A commemoration of the struggle for civil and human rights in America and Europe came together Tuesday as Sonia Weitz, a Holocaust survivor, began a presentation by dedicating her poem "What Else was Lost" in memory of Rosa Parks. Weitz, speaking for the 12th time at Boston College, said that Parks was someone who was not a bystander in the world.
As part of a long-standing tradition, Weitz spent the rest of the presentation recounting her experiences as a young girl in the Holocaust, of which she and her sister were the only survivors in an extended family of 84.
The main part of her lecture was a previously taped speech. Weitz grew up in Krakow, Poland, "pampered and protected." When the Holocaust began, her family was placed in the Krakow ghetto.

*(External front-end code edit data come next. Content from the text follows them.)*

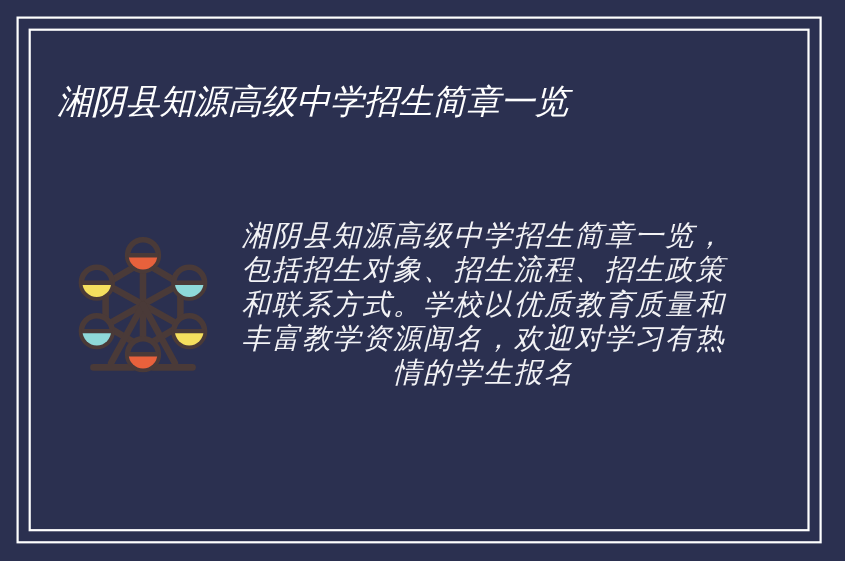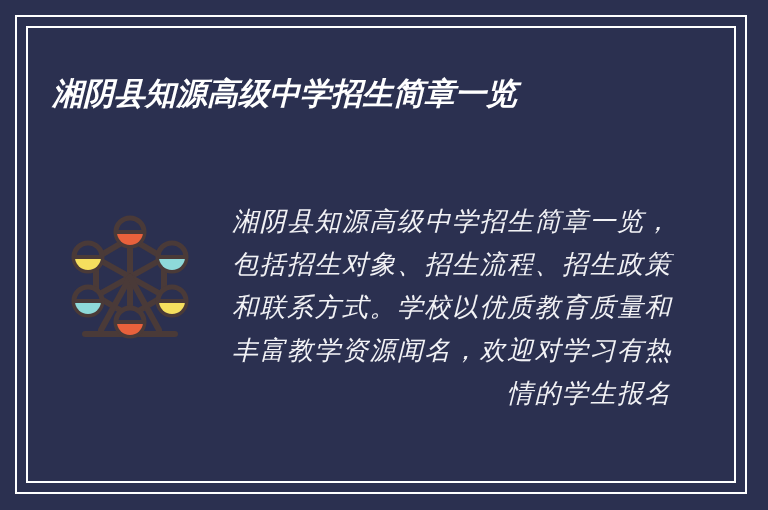--- a/index.html
+++ b/index.html
@@ -38,7 +38,7 @@
     width:540px;
     color:#ffffff;
     font-size:31px;
-    font-weight:bold;
+    font-weight:normal;
     font-style:italic;
     line-height:55px;
     letter-spacing:0px;

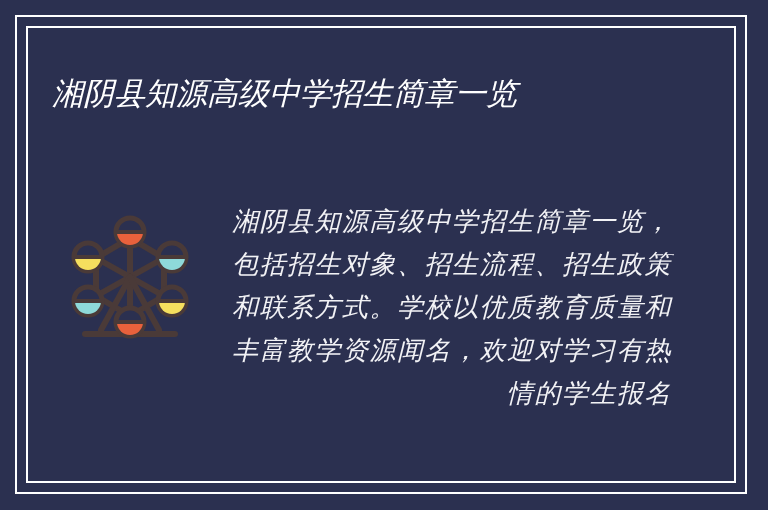--- a/index.html
+++ b/index.html
@@ -68,11 +68,11 @@
     flex:1 1 auto;
     color:#f2f2f5;
     font-size:26px;
-    line-height:43px;
+    line-height:31px;
     font-family:"DejaVu Serif", serif;
     font-style:italic;
     letter-spacing:1.5px;
-    text-align:right;
+    text-align:center;
     width:420px;
   }
 </style>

Things became worse as people who were under the age of 14 and over the age of 55 were soon taken away to camps. Weitz's mother protected her by getting her false papers that claimed she was older, but no one could protect her mother when the Nazis came to take her away. Devastated, Weitz poured all her emotions into her writing.

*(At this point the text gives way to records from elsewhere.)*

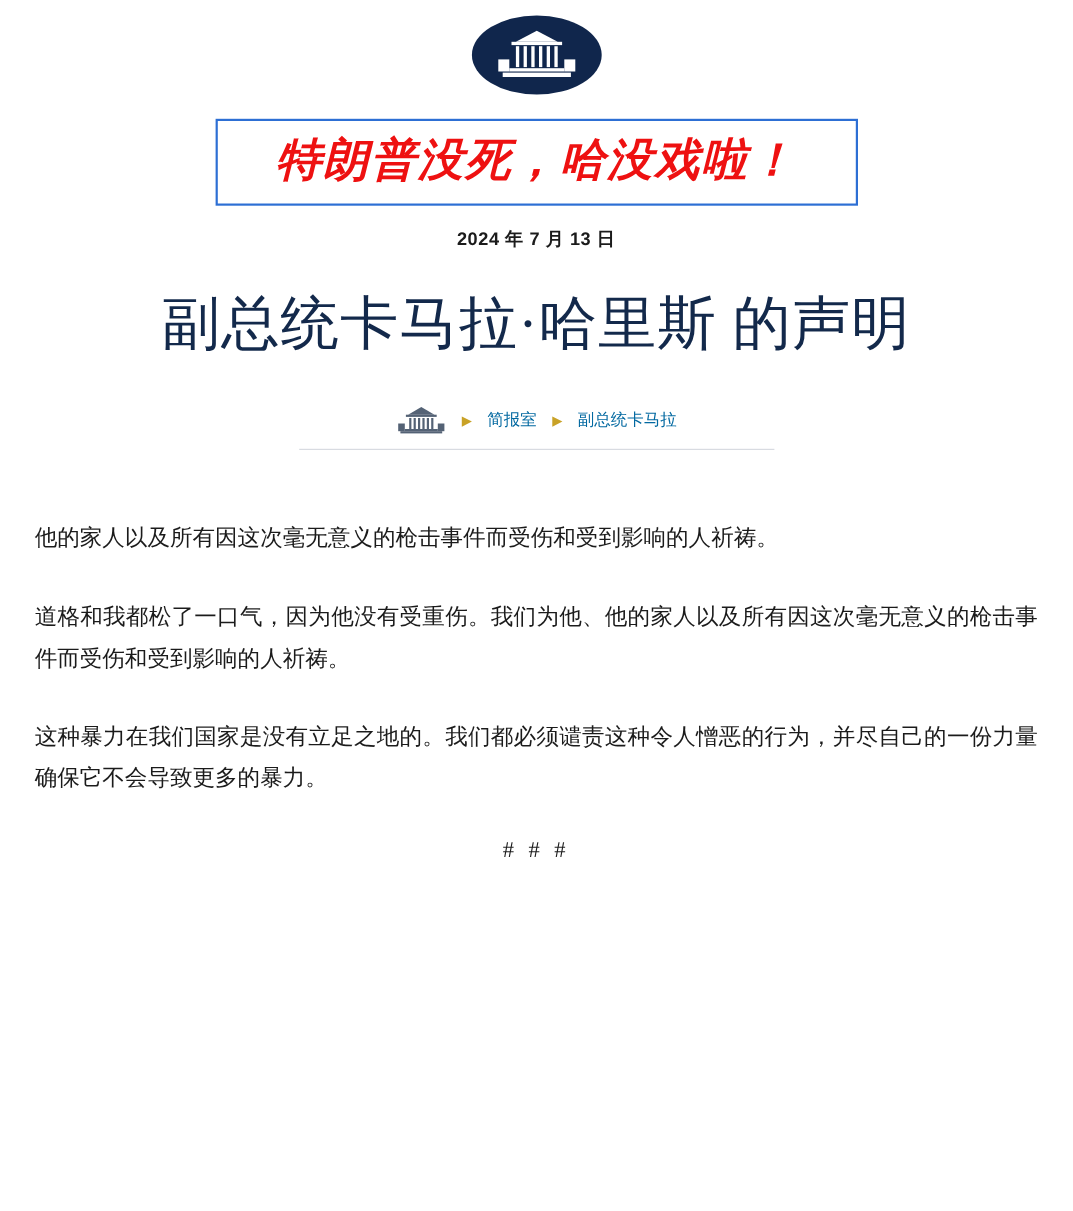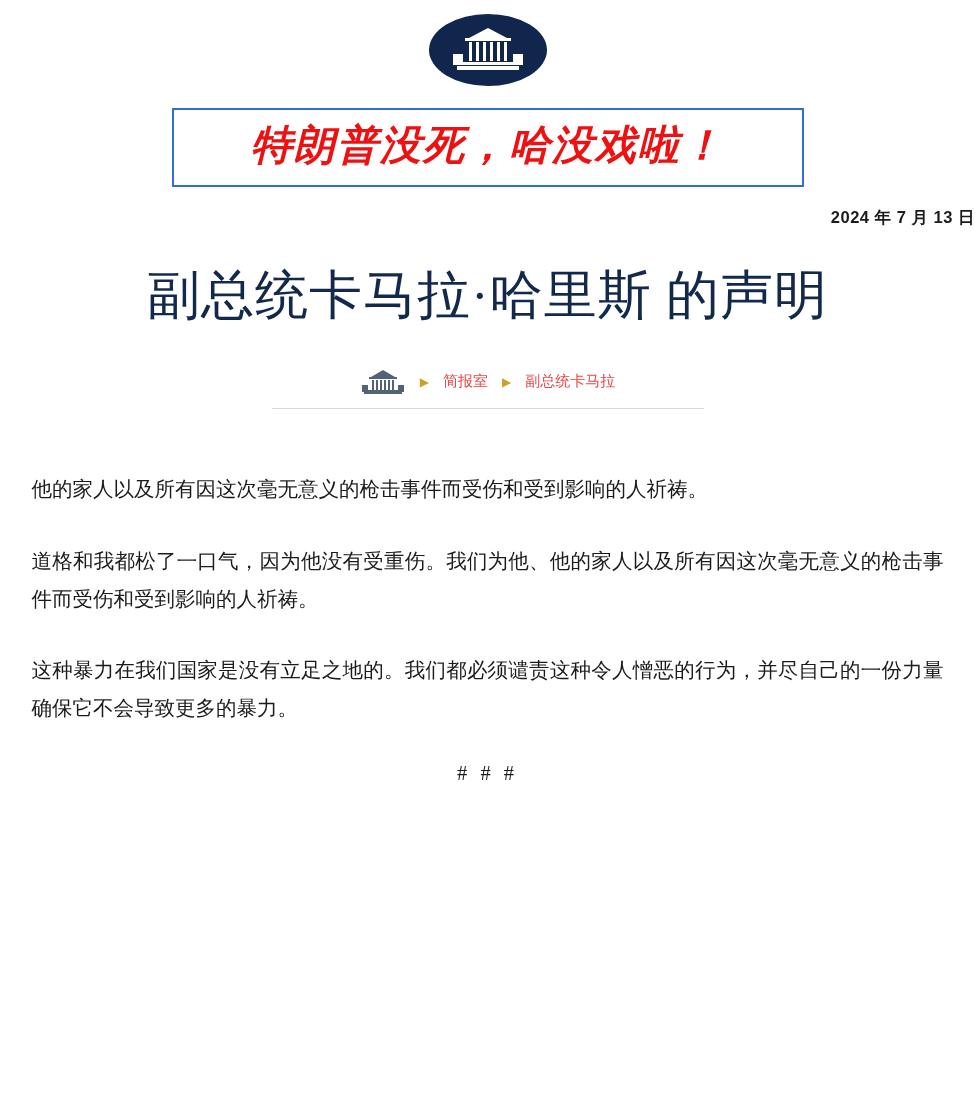--- a/index.html
+++ b/index.html
@@ -46,7 +46,7 @@
   .banner {
     border: 2px solid #2d6fd4;
     padding: 10px 28px 14px 28px;
-    width: 632px;
+    width: 584px;
     box-sizing: border-box;
     text-align: center;
   }

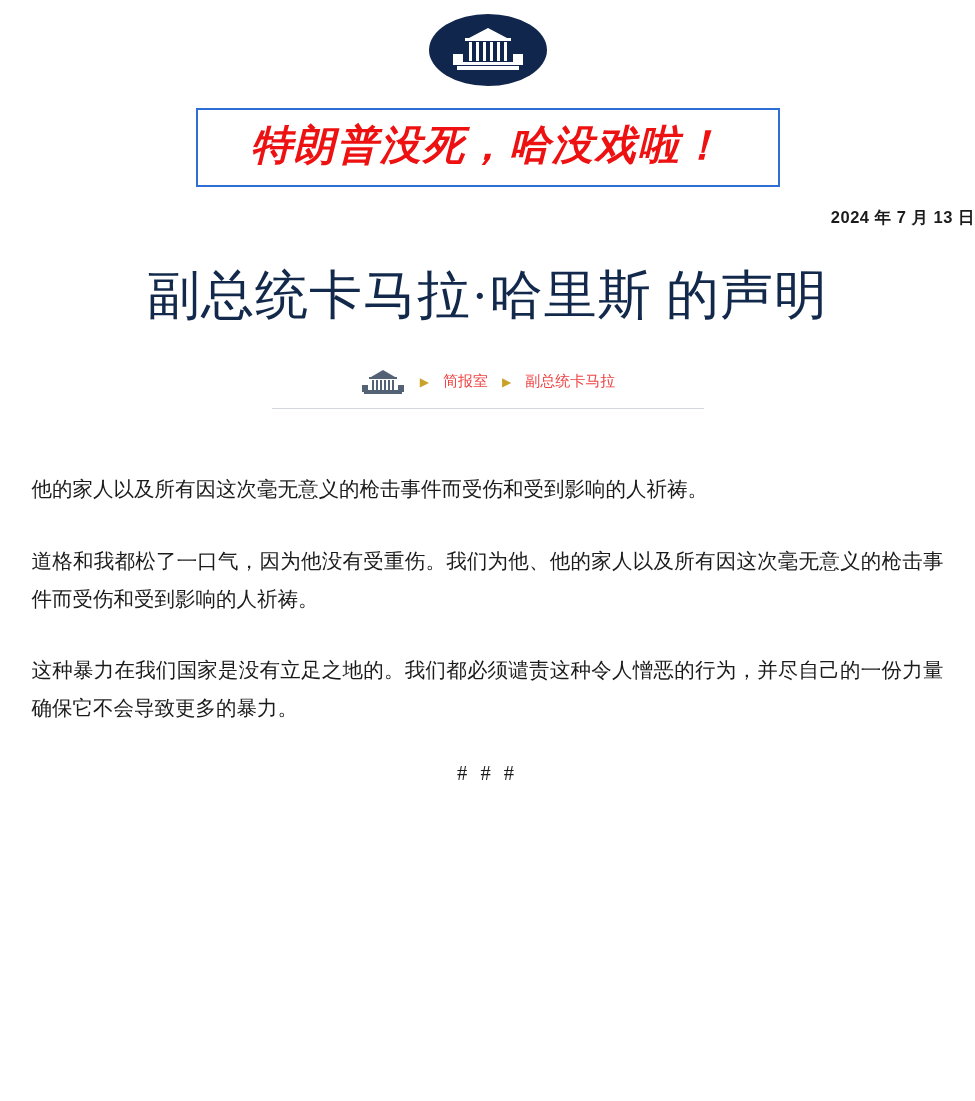--- a/index.html
+++ b/index.html
@@ -63,7 +63,7 @@
 
   
   .date {
-    text-align: right;
+    text-align: center;
     margin-top: 20px;
     font-family: "Liberation Sans", sans-serif;
     font-size: 16.5px;

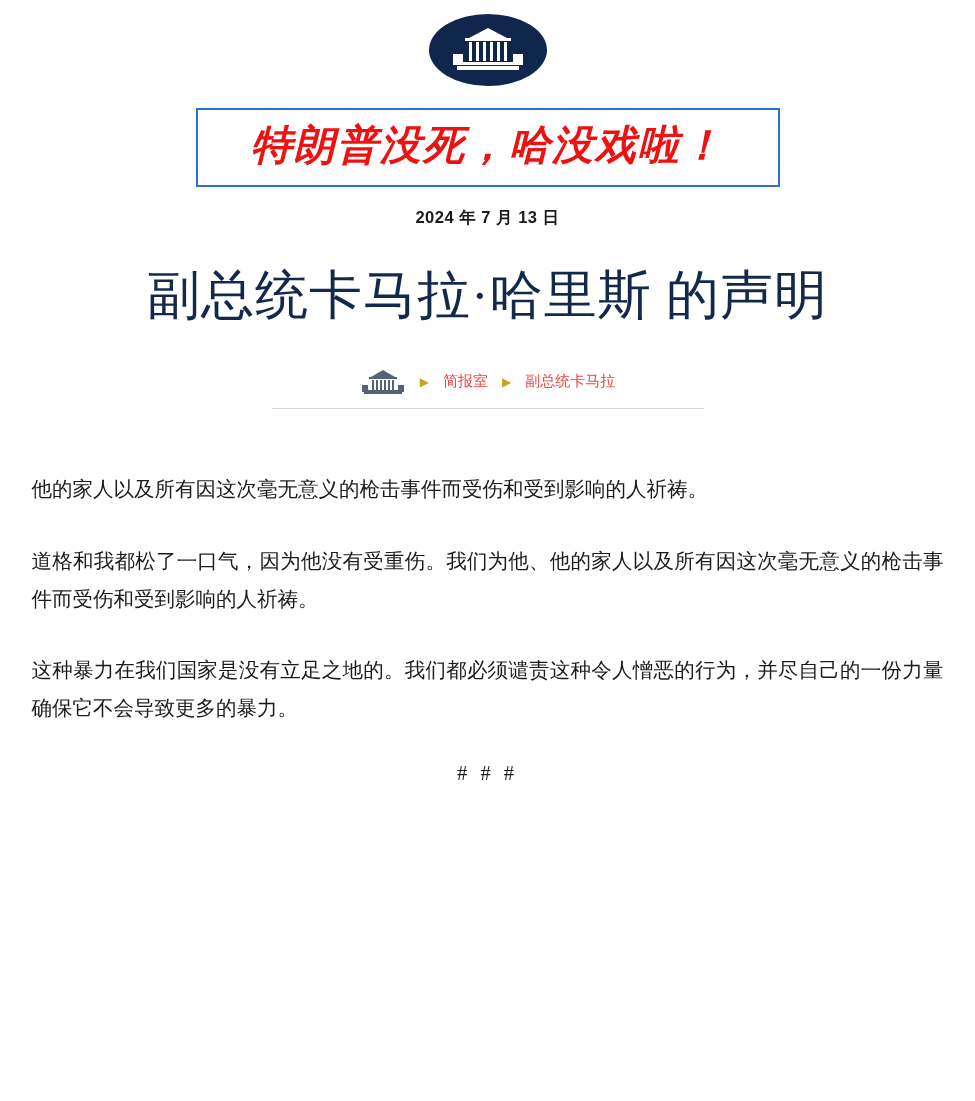--- a/index.html
+++ b/index.html
@@ -106,7 +106,7 @@
     line-height: 1;
   }
   .crumb-link {
-    color: #ef4444;
+    color: #0369a1;
     font-family: "Liberation Sans", sans-serif;
     font-size: 15px;
     text-decoration: none;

She and her sister were sent to a concentration camp shortly after, along with her sister. They were separated from their father and her sister's husband and sent to different camps. Weitz survived five concentration camps during the Holocaust, including Auschwitz.

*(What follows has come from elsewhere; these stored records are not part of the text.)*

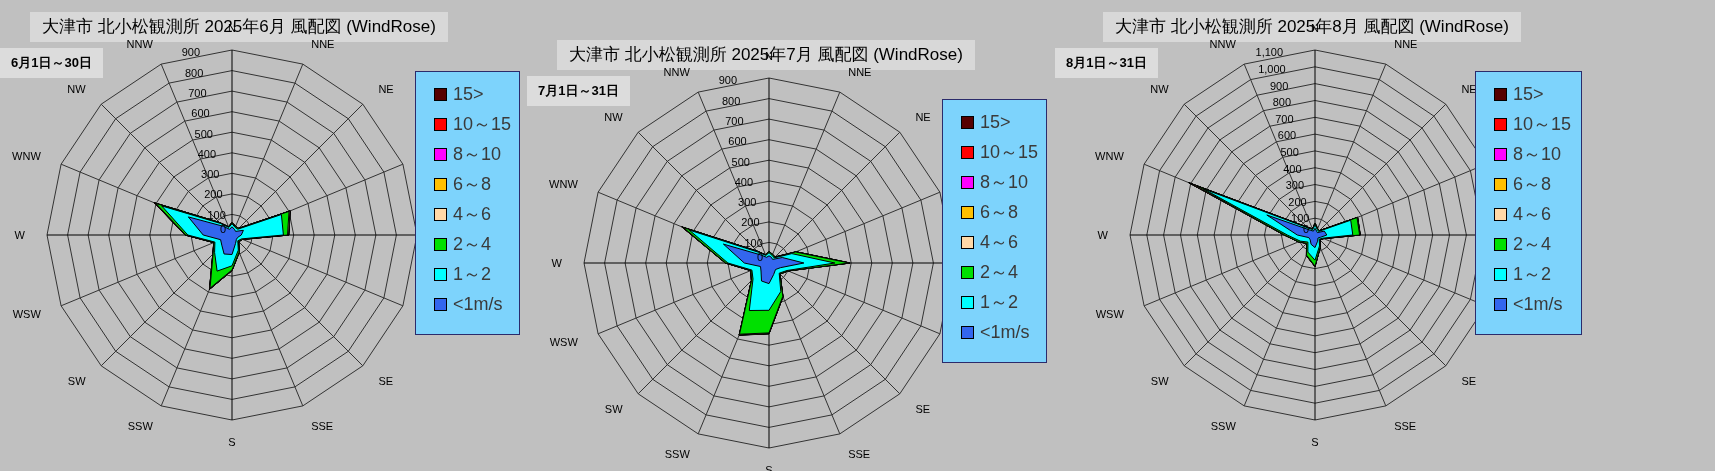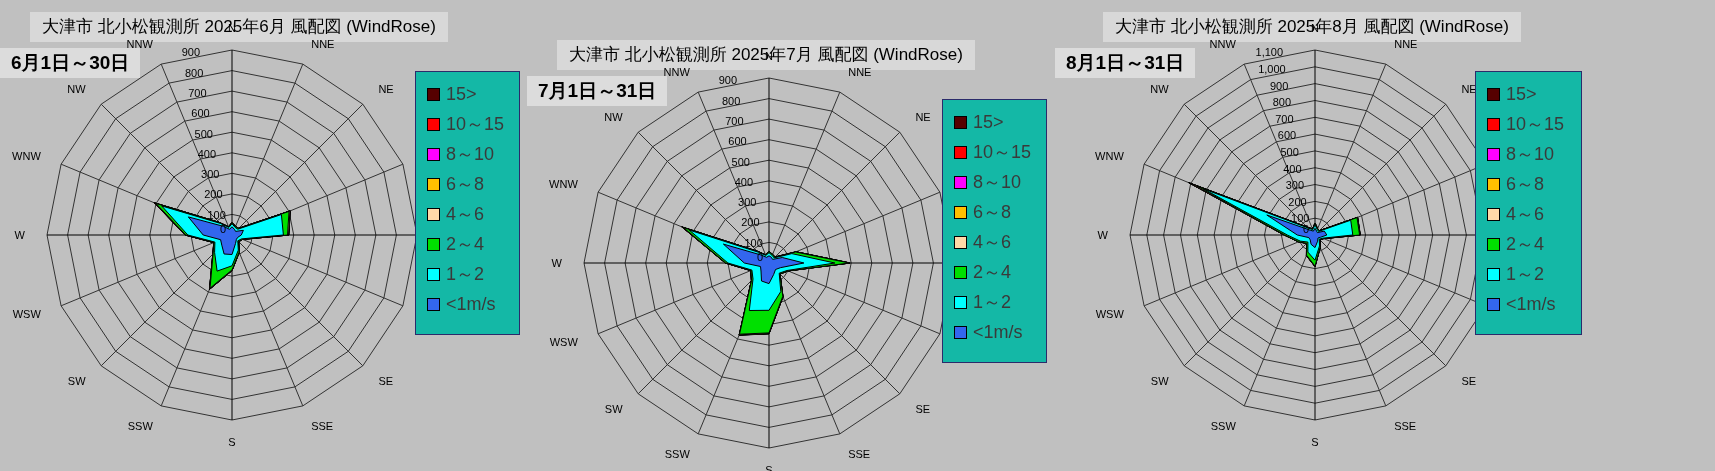--- a/index.html
+++ b/index.html
@@ -29,7 +29,7 @@
     position:absolute;
     background:#dcdcdc;
     color:#000;
-    font-size:19px;
+    font-size:13px;
     font-weight:bold;
     line-height:24px;
     padding:3px 11px;

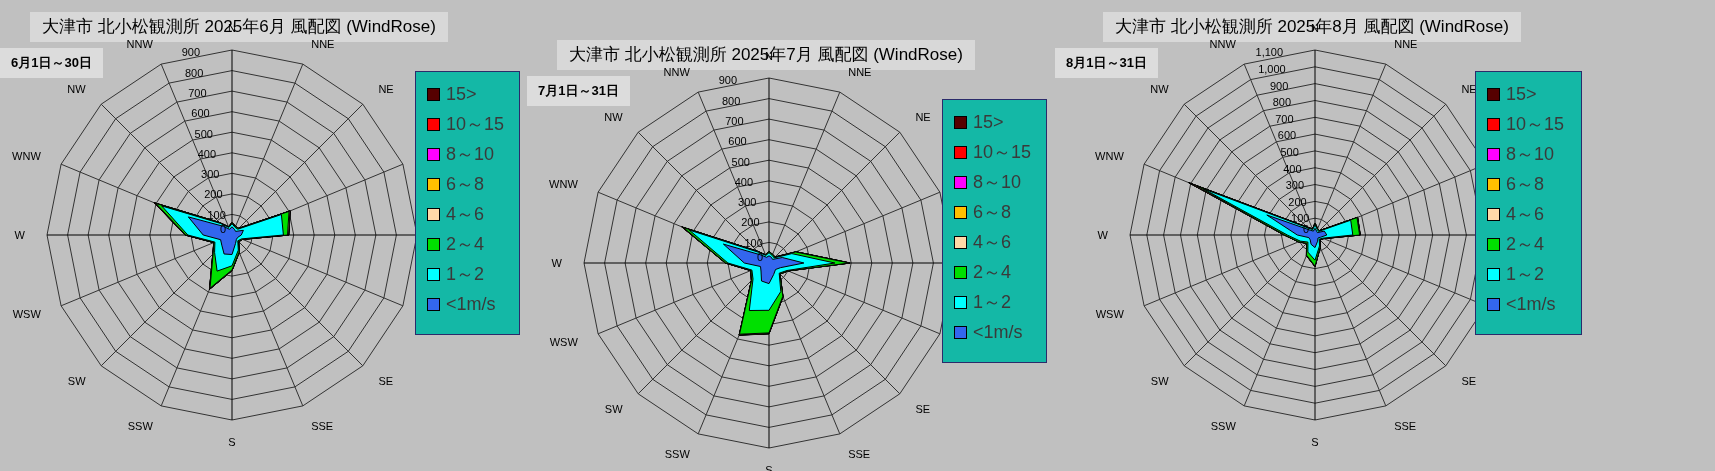--- a/index.html
+++ b/index.html
@@ -38,10 +38,10 @@
   .rose-wrap{position:absolute;}
   .legend{
     position:absolute;
-    background:#14b8a6;
+    background:#7dd3fc;
     border:1px solid #2b2b6b;
     box-sizing:border-box;
-    padding:7px 9px 7px 11px;
+    padding:7px 9px 7px 18px;
   }
   .legend-row{
     display:flex;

Throughout the experience, she recalled that her sister was "the one great comfort to me." Her sister helped to keep her spirits up and would always try to get her an extra piece of bread. The last camp that Weitz and her sister were sent to was Mauthausen. Weitz weighed 60 pounds these days, after suffering through typhus and the death march.
This was also the camp where her father died weeks before the war ended. At that camp, she met her "black messiah," a black soldier who helped to liberate them. Weitz eventually wrote a poem about him.
After the Holocaust, it took her 40 years before she wrote her book, I Promised I Would Tell, a promise that Weitz made to her mother the night she was taken away.
Following the video, Weitz took questions from the audience, lightening up the atmosphere in the room with her humor. After one student asked about her real age when Weitz got her forged papers in Krakow, Weitz joked, "Do you have to ruin my day?" alluding to having to reveal her current age. Weitz said that she didn't want to preach to the students, but she gave her main reason for coming by citing a quote: "If you are not part of the solution, then you are part of the problem."
"I'm hoping that you will become part of the solution," said Weitz.
Along with giving lectures, Weitz is also the founder of the Holocaust Center in Peabody, Mass., and she serves on the U.S. Holocaust memorial council.
When asked by one student if she resented her captors, Weitz said, "I'm a fairly optimistic person. I don't have that kind of hatred in my heart."
The event was sponsored by both the Emerging Leadership Program and the Hillel Student Organization.